I wanted something that could:
- Learn my unique writing style
- Generate content that sounds indistinguishable from what I'd write
- Run 100% locally for complete privacy
- Work with any type of writing samples (tweets, emails, blog posts)
So I built CloneWriter - an AI voice cloning tool powered by local LLMs via Ollama.
Tech Stack
Here's what I used to build this:
- Next.js 14 (App Router) - For the full-stack web app
- TypeScript - Type-safe development
- Ollama - Running LLMs locally (llama3.2, llama3.1, etc.)
- File-based Vector Store - Simple keyword-based retrieval for RAG
- Tailwind CSS + Framer Motion - Beautiful, animated UI
- PapaParse - CSV/JSON parsing
Architecture Overview
The system follows a RAG (Retrieval-Augmented Generation) pattern:
┌─────────────────────────────────────────────┐
│ User Uploads Writing Samples │
│ (CSV, JSON, TXT files) │
└──────────────────┬──────────────────────────┘
│
▼
┌─────────────────────────────────────────────┐
│ Parse & Store Documents │
│ - Extract text from various formats │
│ - Store in file-based vector store │
└──────────────────┬──────────────────────────┘
│
▼
┌─────────────────────────────────────────────┐
│ User Writes a Prompt │
│ (e.g., "Write a tweet about AI") │
└──────────────────┬──────────────────────────┘
│
▼
┌─────────────────────────────────────────────┐
│ Query Vector Store │
│ - Find relevant writing samples │
│ - Simple keyword matching │
└──────────────────┬──────────────────────────┘
│
▼
┌─────────────────────────────────────────────┐
│ Send to Ollama LLM │
│ - Include context + prompt │
│ - Generate in user's style │
└──────────────────┬──────────────────────────┘
│
▼
┌─────────────────────────────────────────────┐
│ Return Generated Content │
│ - Shows similarity scores │
│ - Displays context used │
└─────────────────────────────────────────────┘
Implementation Deep Dive
1. File Upload & Processing
The first challenge was accepting various file formats. I built a drag-and-drop component that accepts CSV, JSON, and TXT files.

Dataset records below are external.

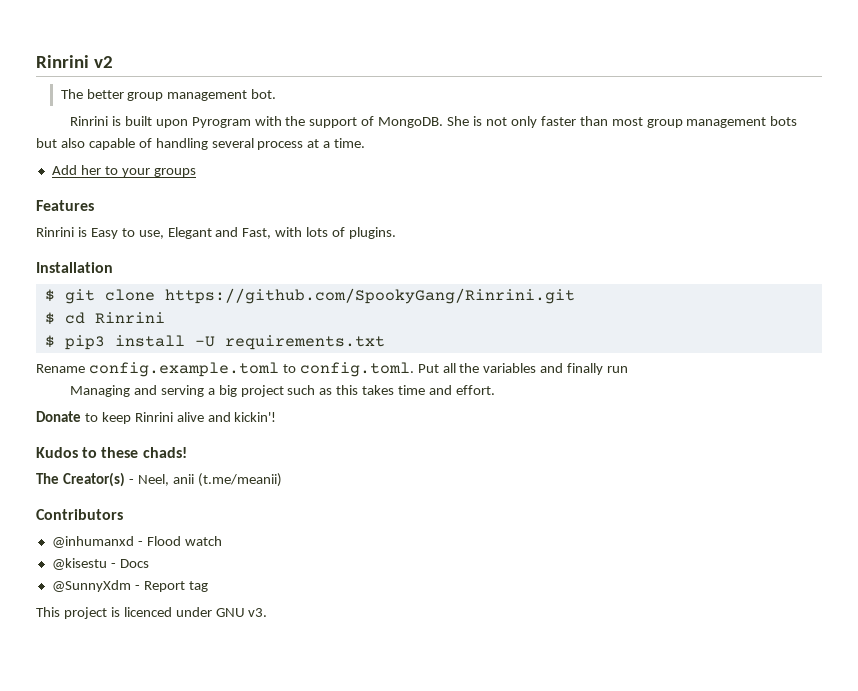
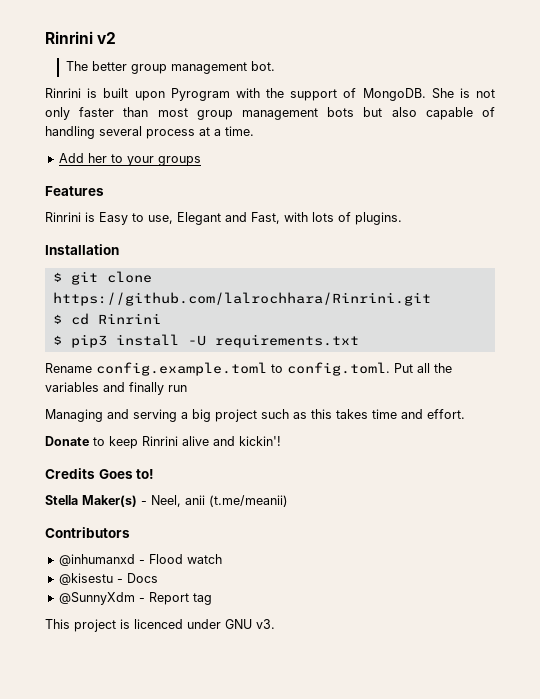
- $ git clone https://github.com/SpookyGang/Rinrini.git
+ $ git clone https://github.com/lalrochhara/Rinrini.git
- Kudos to these chads!
- The Creator(s) - Neel, anii (t.me/meanii)
+ Credits Goes to!
+ Stella Maker(s) - Neel, anii (t.me/meanii)

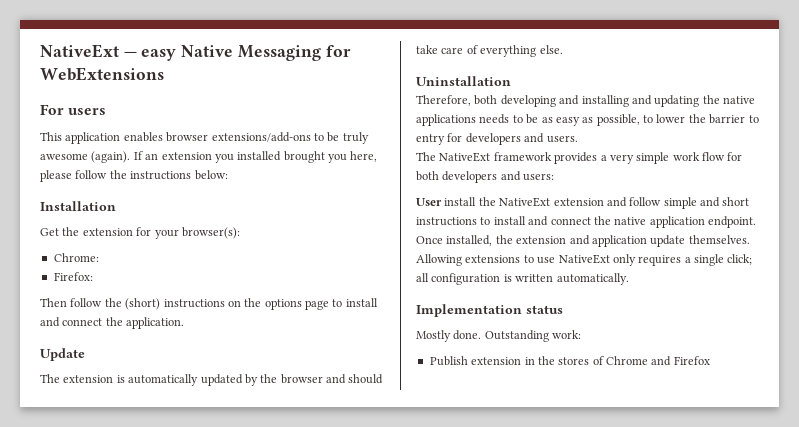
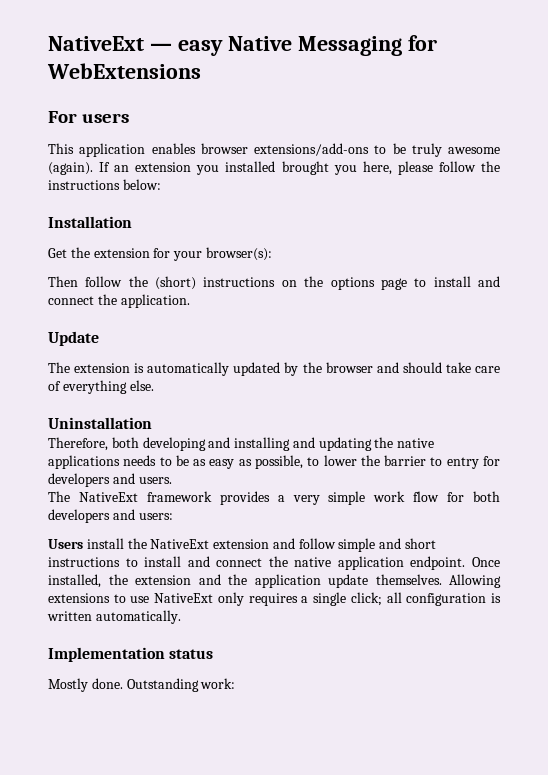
- Chrome:
- Firefox:
- User install the NativeExt extension and follow simple and short instructions to install and connect the native application endpoint.
+ Users install the NativeExt extension and follow simple and short instructions to install and connect the native application endpoint.
- Once installed, the extension and application update themselves.
+ Once installed, the extension and the application update themselves.
- Publish extension in the stores of Chrome and Firefox

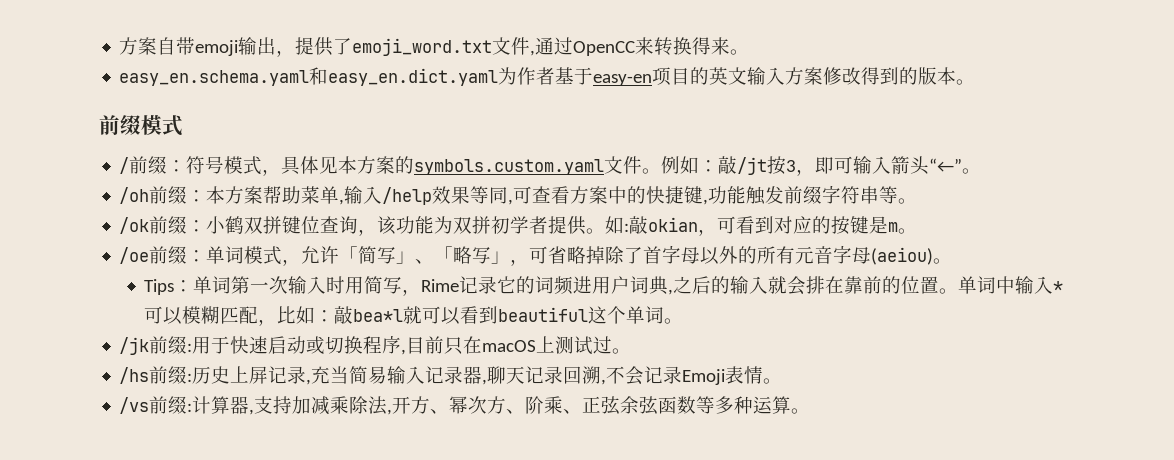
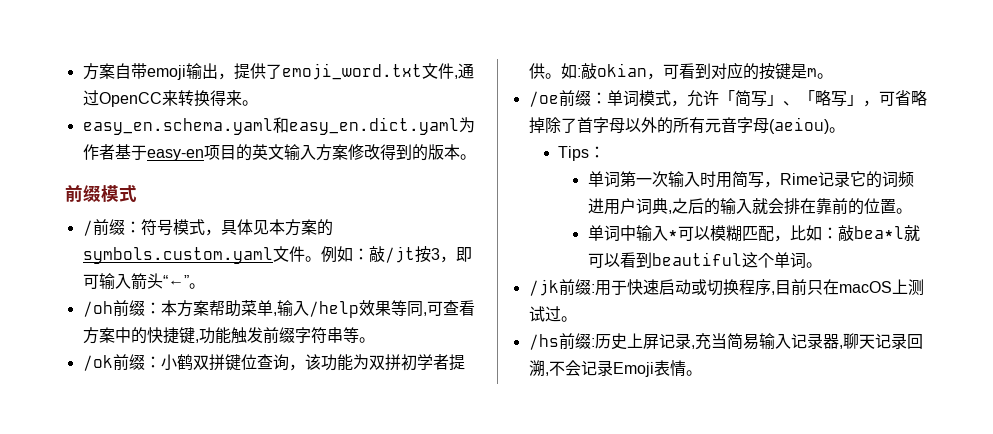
- Tips：单词第一次输入时用简写，Rime记录它的词频进用户词典,之后的输入就会排在靠前的位置。单词中输入*可以模糊匹配，比如：敲bea*l就可以看到beautiful这个单词。
+ Tips：
+ 单词第一次输入时用简写，Rime记录它的词频进用户词典,之后的输入就会排在靠前的位置。
+ 单词中输入*可以模糊匹配，比如：敲bea*l就可以看到beautiful这个单词。
- /vs前缀:计算器,支持加减乘除法,开方、幂次方、阶乘、正弦余弦函数等多种运算。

// app/api/upload/route.ts
async function parseCSV(content: string): Promise<string[]> {
return new Promise((resolve, reject) => {
Papa.parse(content, {
header: true,
complete: (results) => {
const texts: string[] = [];
results.data.forEach((row: any) => {
// Look for common text fields
const text = row.Text || row.text || row.Content ||
row.content || row.Message || row.tweet;
// Only include substantial text (>50 chars)
if (text && typeof text === "string" && text.length > 50) {
texts.push(text.trim());
}
});
resolve(texts);
},
error: (error: any) => reject(error),
});
});
}
This handles Twitter exports, LinkedIn data dumps, or any CSV with text columns. The >50 character filter ensures we skip metadata like names or job titles.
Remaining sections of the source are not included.